UCLA’s Lewis Center published a report yesterday finding that California’s High-Speed Rail project is a relatively expensive way to reduce greenhouse gas emissions (GHG) in the near-term, compared to upgrading local transit and bicycle infrastructure.
Comparing CAHSR to Los Angeles Metro’s Gold Line light-rail and Orange Line bus rapid transit route and bikeway, the report finds high-speed rail to be the least cost-efficient investment the state could make.
The high-speed rail project costs more per metric tonne of GHG emissions than the current cost of allowances under cap-and-trade, the report says. If the savings costs to users are included in the calculations, then the light-rail, busway, and bikeway projects cost far less than the cap-and-trade auction price, which makes them more cost-effective ways to meet the emission reduction goals set out in California’s Global Warming Solutions Act, A.B. 32.

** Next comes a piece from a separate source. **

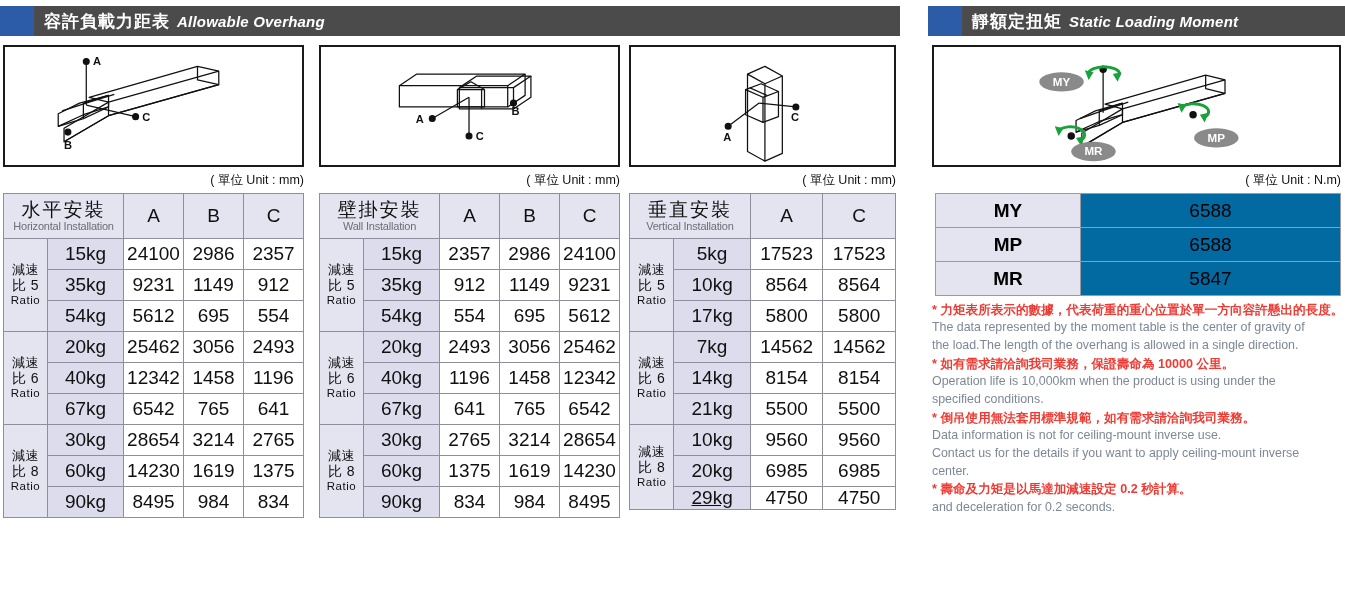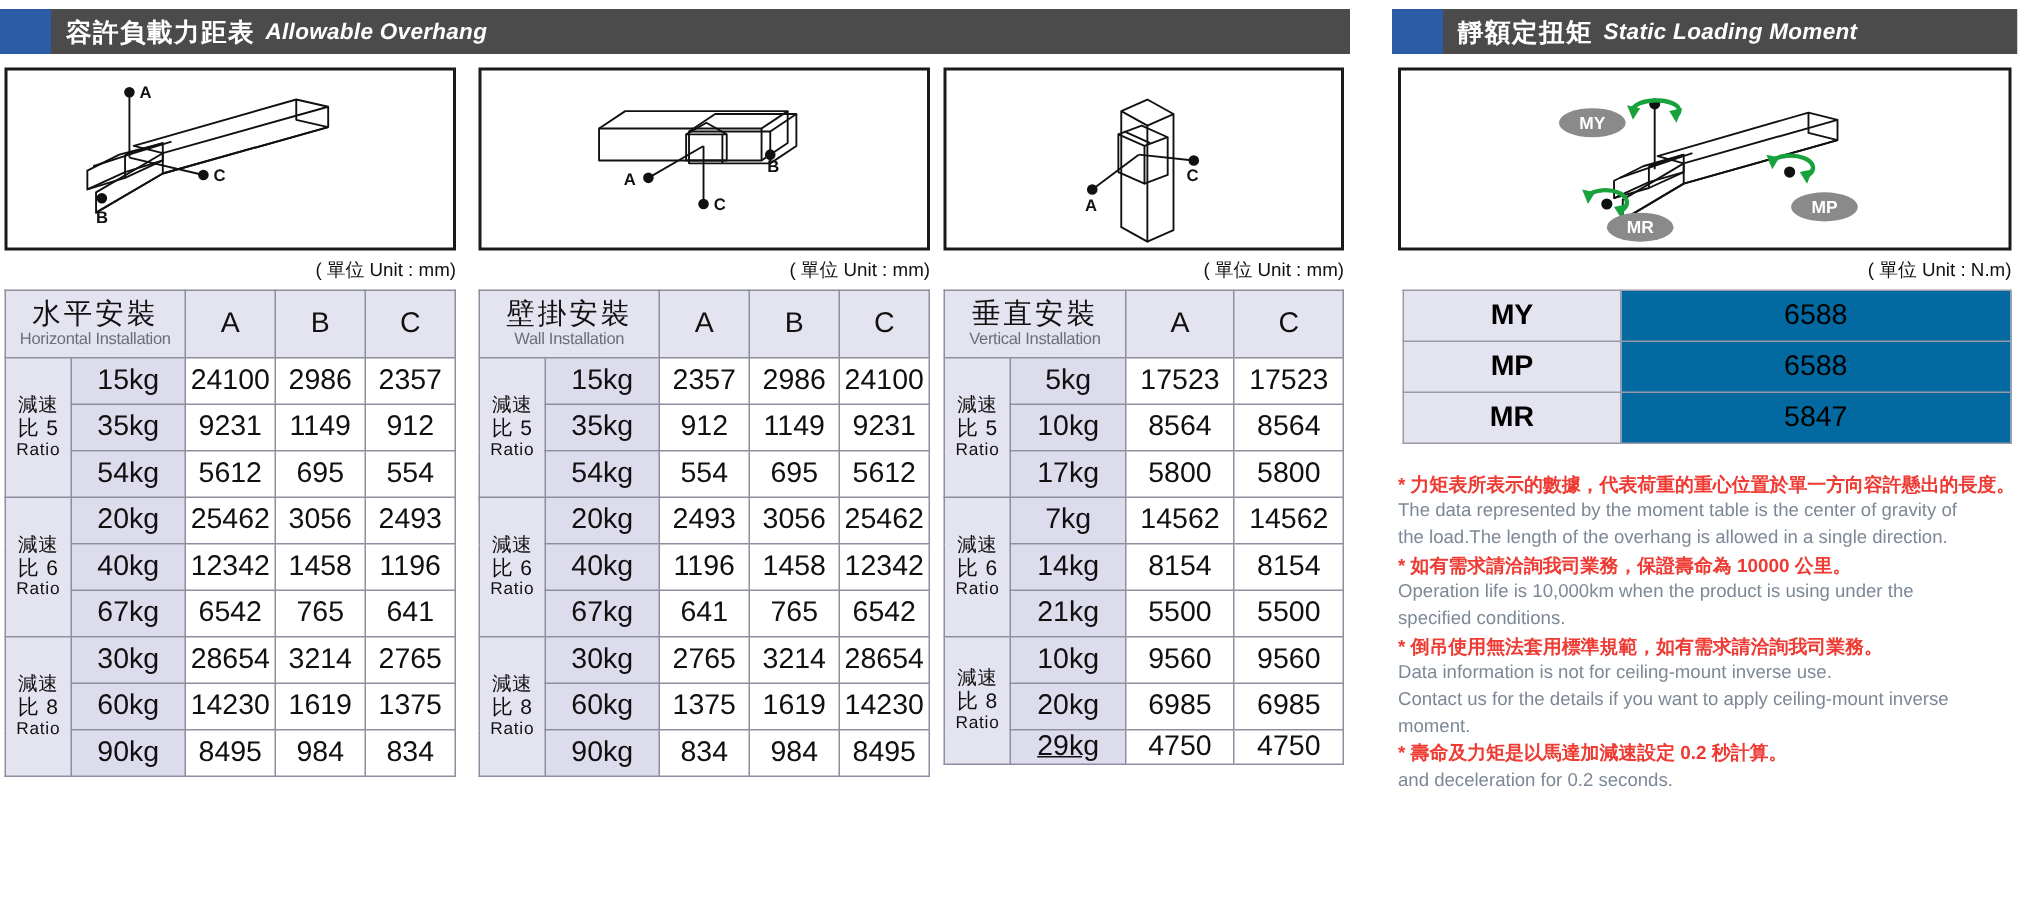"* 力矩表所表示的數據，代表荷重的重心位置於單一方向容許懸出的長度。" .notes { top: 314px -> 301px }
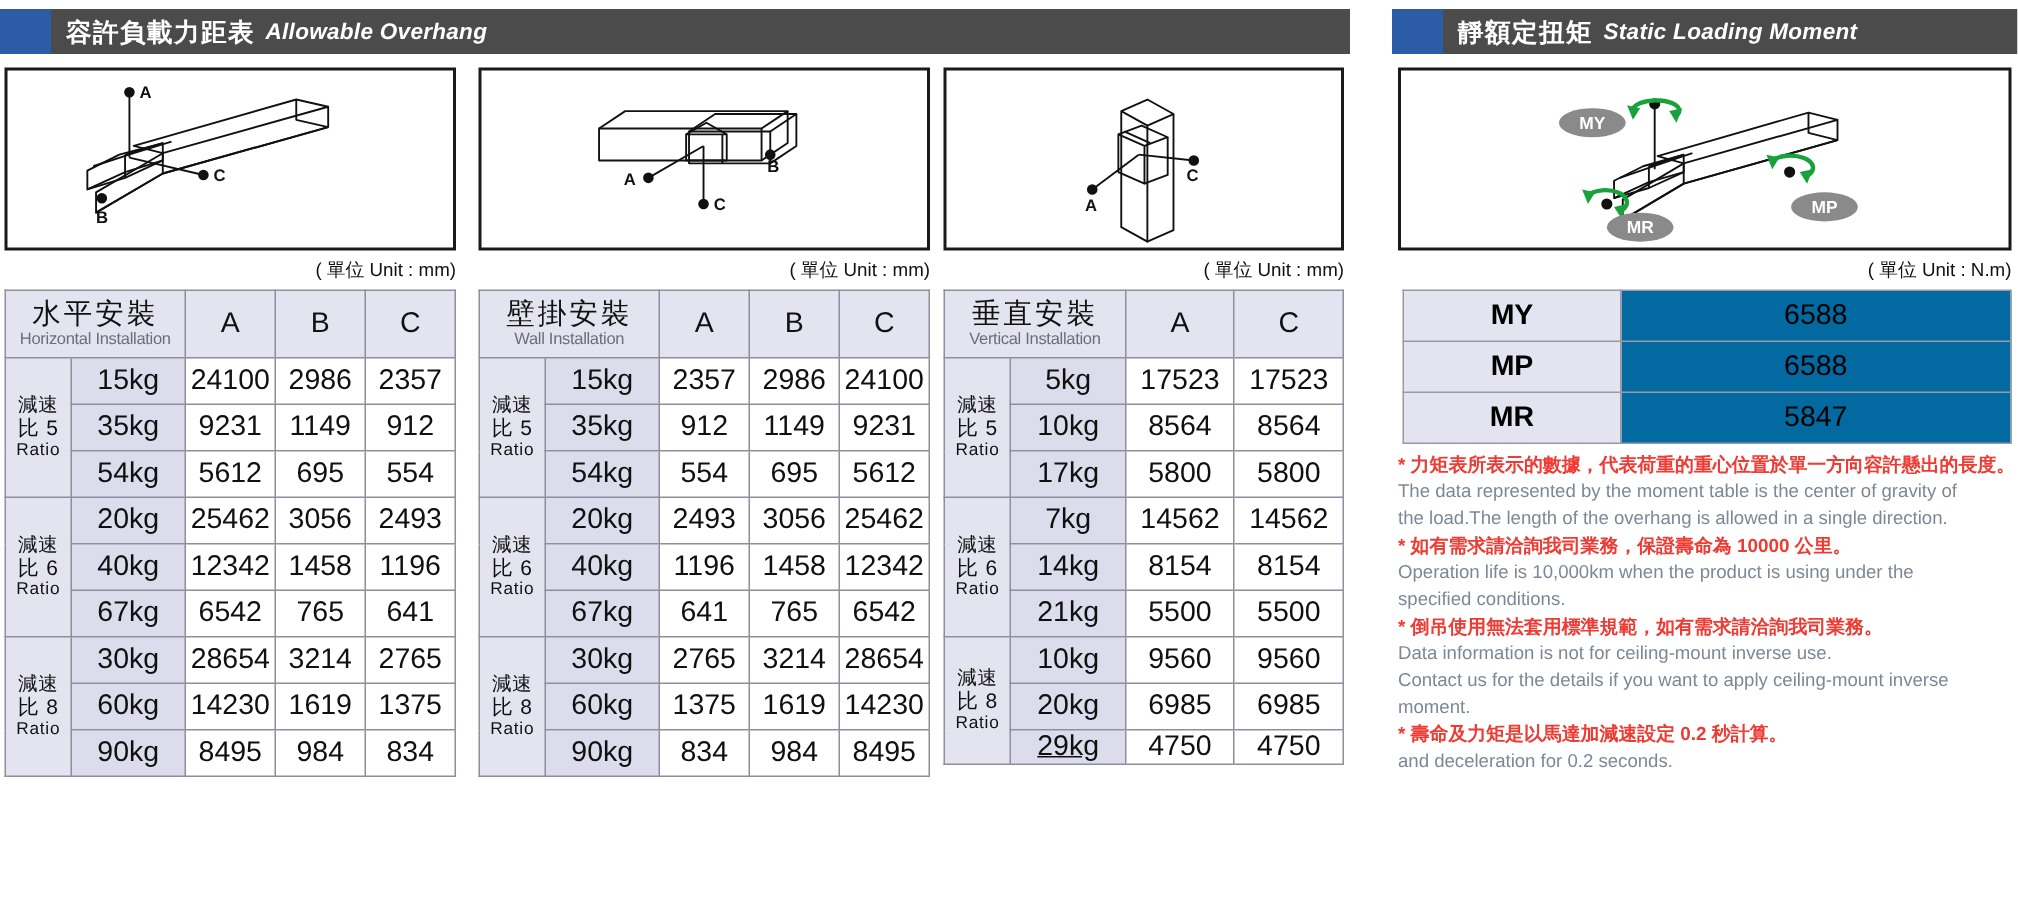"moment." p.note-en { text: moment -> center }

“There are a lot of projects that can reduce GHG emissions,” said Juan Matute, one of the report’s authors. “And differentiating between them will become more important in the future. One way is to look at the cost-effectiveness of the reductions.”
Governor Jerry Brown’s proposed cap-and-trade expenditure plan includes $250 million for high-speed rail to be spent in the next year alone, but very little for other transit or bicycle and pedestrian projects. High-speed rail isn’t scheduled to be online until 2029, so the savings it yields won’t help meet the state’s 2020 emission reductions goals. Meanwhile, the funds could be used for more local investments such as transit services or bicycle and pedestrian connections that would reduce GHG emissions more quickly.